FDA +005
· 3 min read
Data visualization
- Successful visualization requires data be converted into a visual format.
- Motivation is to play to the strengths of people
- for people to quickly absorb a large mount of informatin and find patterns in it.
Data visualization process
- a human who looks at the visual and perceives information.
- the human should be able to answer some questions by looking at the visual after perception.
| Item | Exploratory | Explanatory |
|---|---|---|
| Purpose | To analyse data to solve a question or develop a hypothesis. | To convey a message or idea. |
| Target audience | Expert users with prior knowledge of the subject. | Non-expert users with limited or no background knowledge. |
| When | Usually happens during the data analytics project and is internal facing. | Usually happens after the exploration phase and is often external facing. |
| Approach | Unguided, users explore, with no clear conclusion. | Guided through author-chosen comparisons, clear conclusions. |
| Representation | Has an analytical purpose and represents the complexity of data. | No analytical purpose and represents understandable data. |
Descirptive statistics
- Describe some data through a quantitative summarisation of its behaviour
- Help us summarise data in a meaningful way.
- Highlight things like whether there are any values that are ill defined, or which make no sense.
- measures of central tendency
- mean
- median
- mode
- measures of spread
- range
- variance
- standard deviation
- interquartile range
Inferential statistics
- includes more advanced methods such as hypothesis tests, ANOVA, and regression.
- make claims about how general this dataset is.
- we can make inferences from a sample to a population.
Measures of central tendency
- a quick and easy way to describe a dataset by condensing it down to just one representative value.
- can easily compare one dataset to another.
- Mean: the averge of a dataset.
- Median: the middle value in a dataset.
- Mode: the most commonly occurring value in a dataset.

Measures of spread
- how similar or varied a set of values are for a particular variable
- summarise the data in a more detailed way that shows how scattered the values are and how much they differ from the central tendency.
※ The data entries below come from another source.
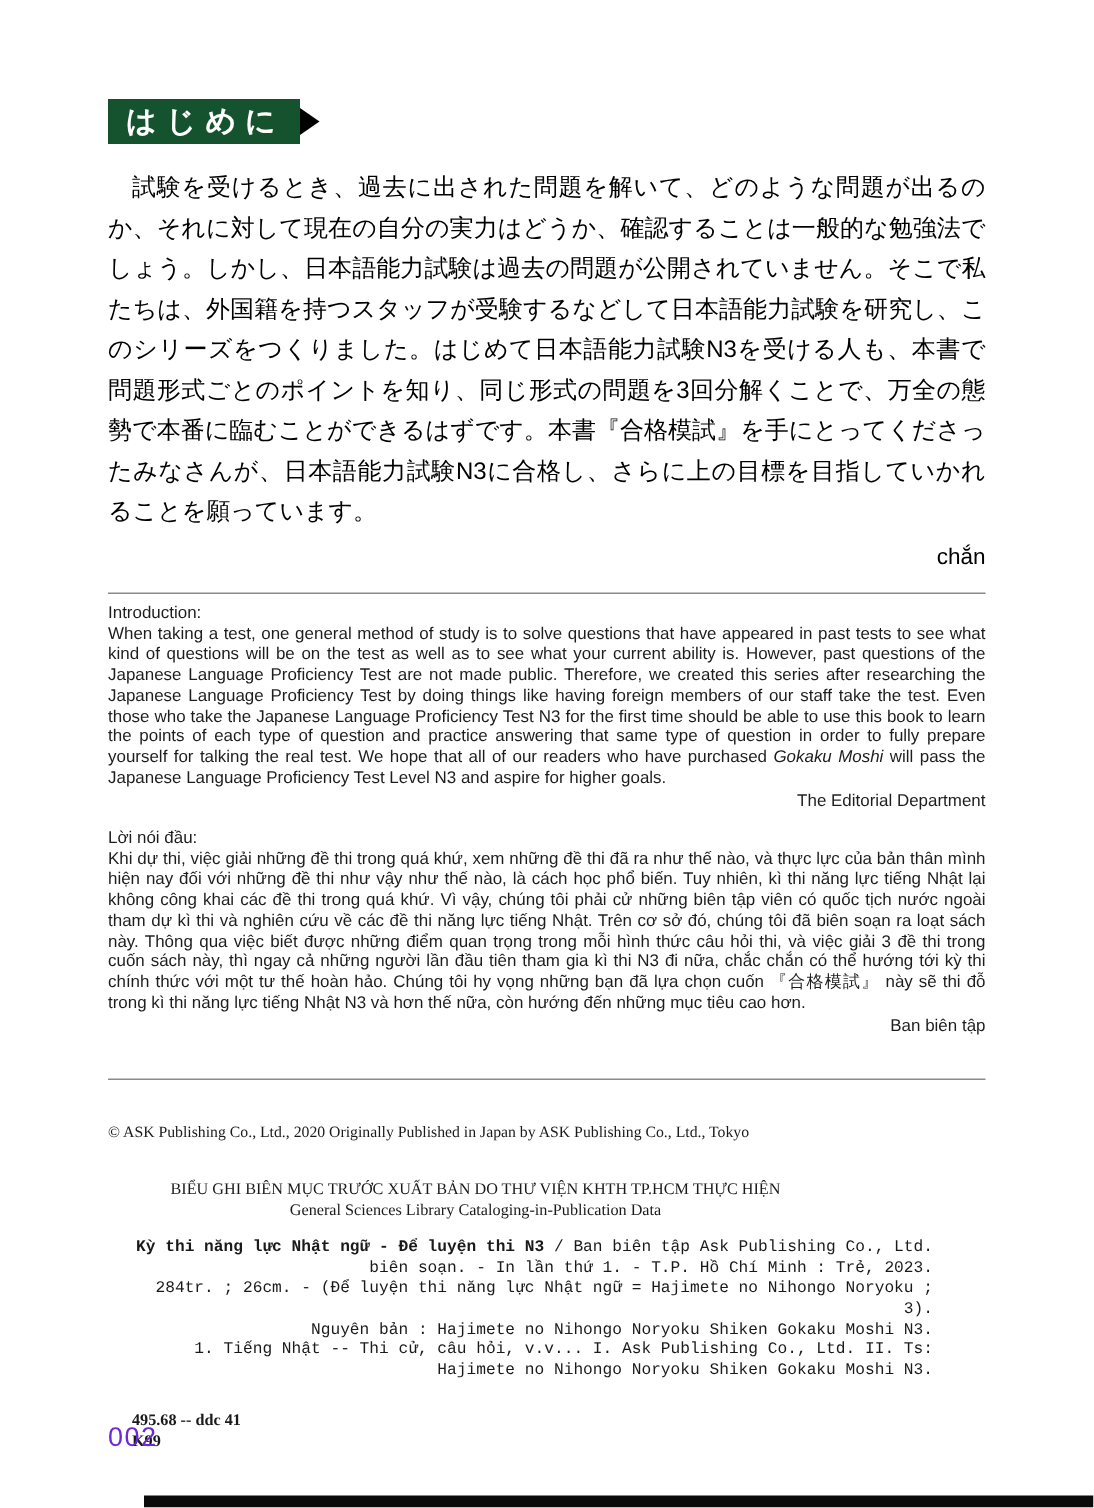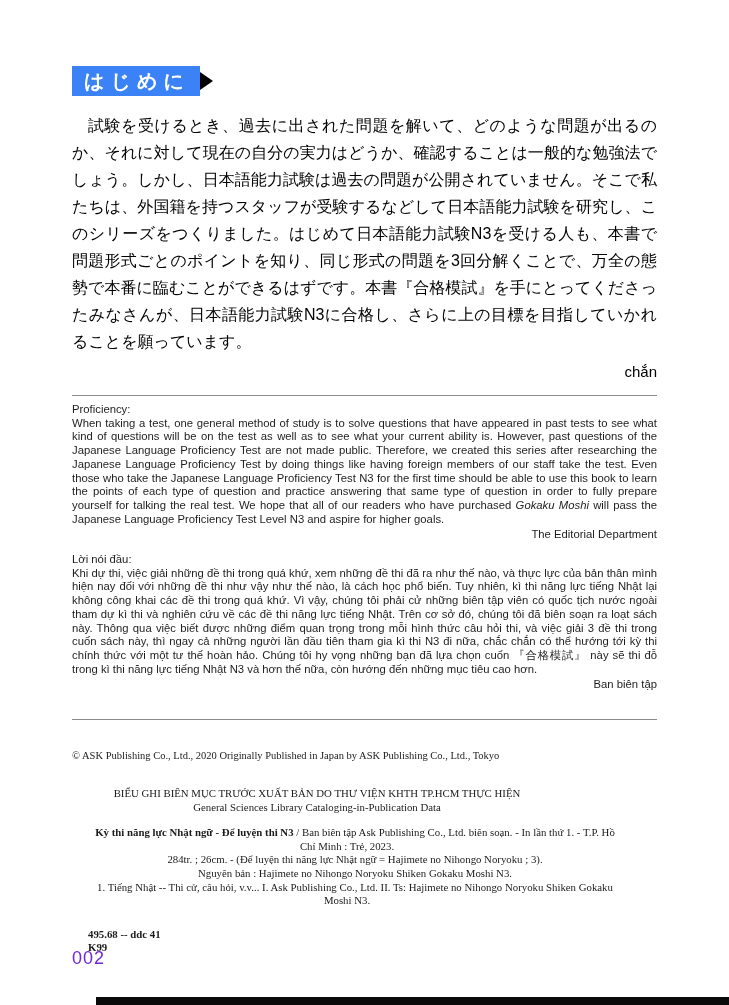--- a/index.html
+++ b/index.html
@@ -19,7 +19,7 @@
     margin-top: 66px;
     position: relative;
     display: inline-block;
-    background: #3b82f6;
+    background: #14532d;
     color: #fff;
     font-size: 20px;
     font-weight: bold;

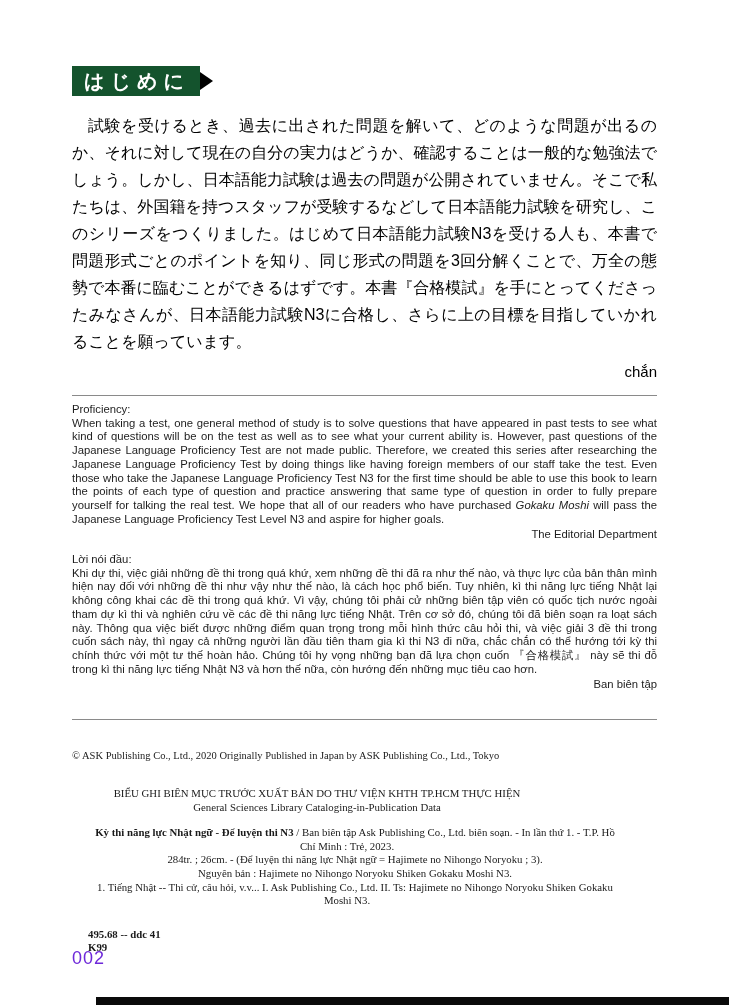--- a/index.html
+++ b/index.html
@@ -133,7 +133,7 @@
   <hr class="divider">
 
   <div class="trans-section">
-    <p class="trans-head">Proficiency:</p>
+    <p class="trans-head">Introduction:</p>
     <p class="trans-body"><span>When taking a test, one general method of study is to solve questions that have appeared in past tests to see what kind of questions will be on the test as well as to see what your current ability is. However, past questions of the Japanese Language Proficiency Test are not made public. Therefore, we created this series after researching the Japanese Language Proficiency Test by doing things like having foreign members of our staff take the test. Even those who take the Japanese Language Proficiency Test N3 for the first time should be able to use this book to learn the points of each type of question and practice answering that same type of question in order to fully prepare yourself for talking the real test. We hope that all of our readers who have purchased </span><i>Gokaku Moshi</i><span> will pass the Japanese Language Proficiency Test Level N3 and aspire for higher goals.</span></p>
     <p class="trans-sign">The Editorial Department</p>
   </div>

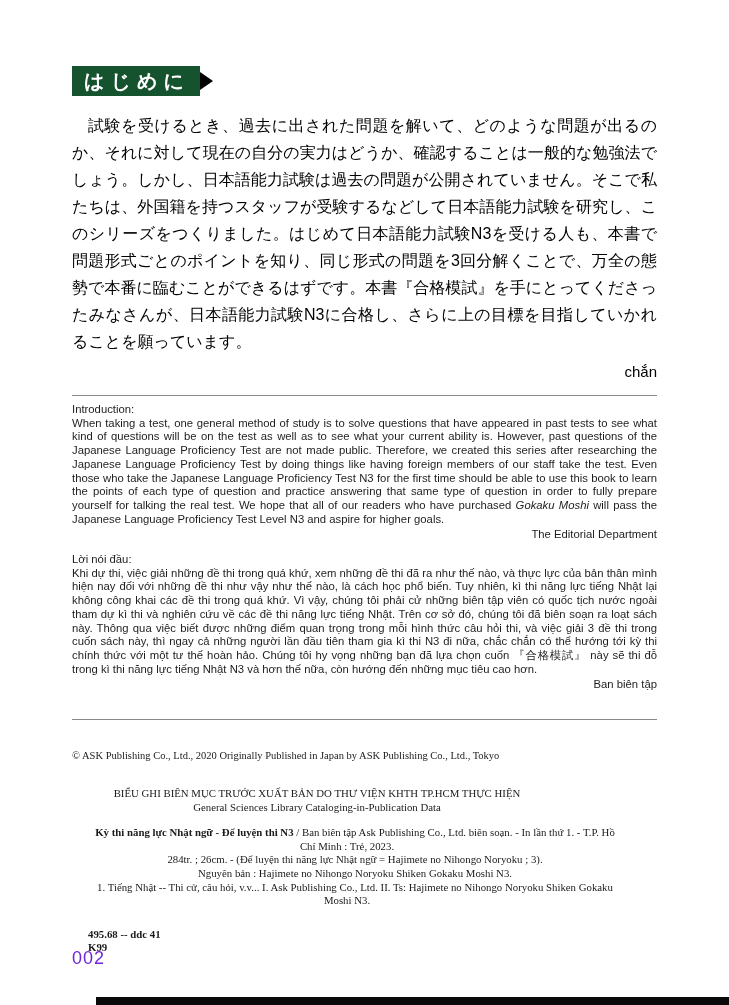--- a/index.html
+++ b/index.html
@@ -91,7 +91,7 @@
   }
   .cip-head { text-align: center; padding-right: 60px; }
   .cip-entries { margin-top: 12px; }
-  .cip-para { text-indent: 16px; text-align: center; }
+  .cip-para { text-indent: 16px; text-align: right; font-family: Liberation Mono, monospace; }
   .cip-call {
     padding-left: 16px;
     font-weight: bold;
- Range: the largest value of a variable and subtracts the smallest.
- The bigger the range the more spread out a data set is.
- Variance: how far a set of numbers are spread out from their average value.
- Standard deviation: the square root of the variance
- gives us back a value that has the same units as the mean
- Interquarile range, IQR: the difference between the upper and lower medians.
- First, find the median of a set of data.
- Then, find the medians of the upper and lower half of the data.
Frequency distribution
- Frequency is the number of times a data value occurs or repeats.
- Visual displays that organise and present frequency counts so that the information can be interpreted more easily.
- can show absolute frequencies or relative frequencies, such as proportions or percentages.
- can be shown in a table or graph.
- Some common methods of showing frequency distributions include frequency tables, histograms or bar charts.
- Frequency tables: display the number of occurrences of a particular value or characteristic.
- Histograms: a type of graph in which each column represents a numeric variable
- useful for describing the shape, centre and spread to better understand the distribution of the dataset.
- Bar charts: a type of graph in which each column represents a categorical variable or a discrete ungrouped numeric variable.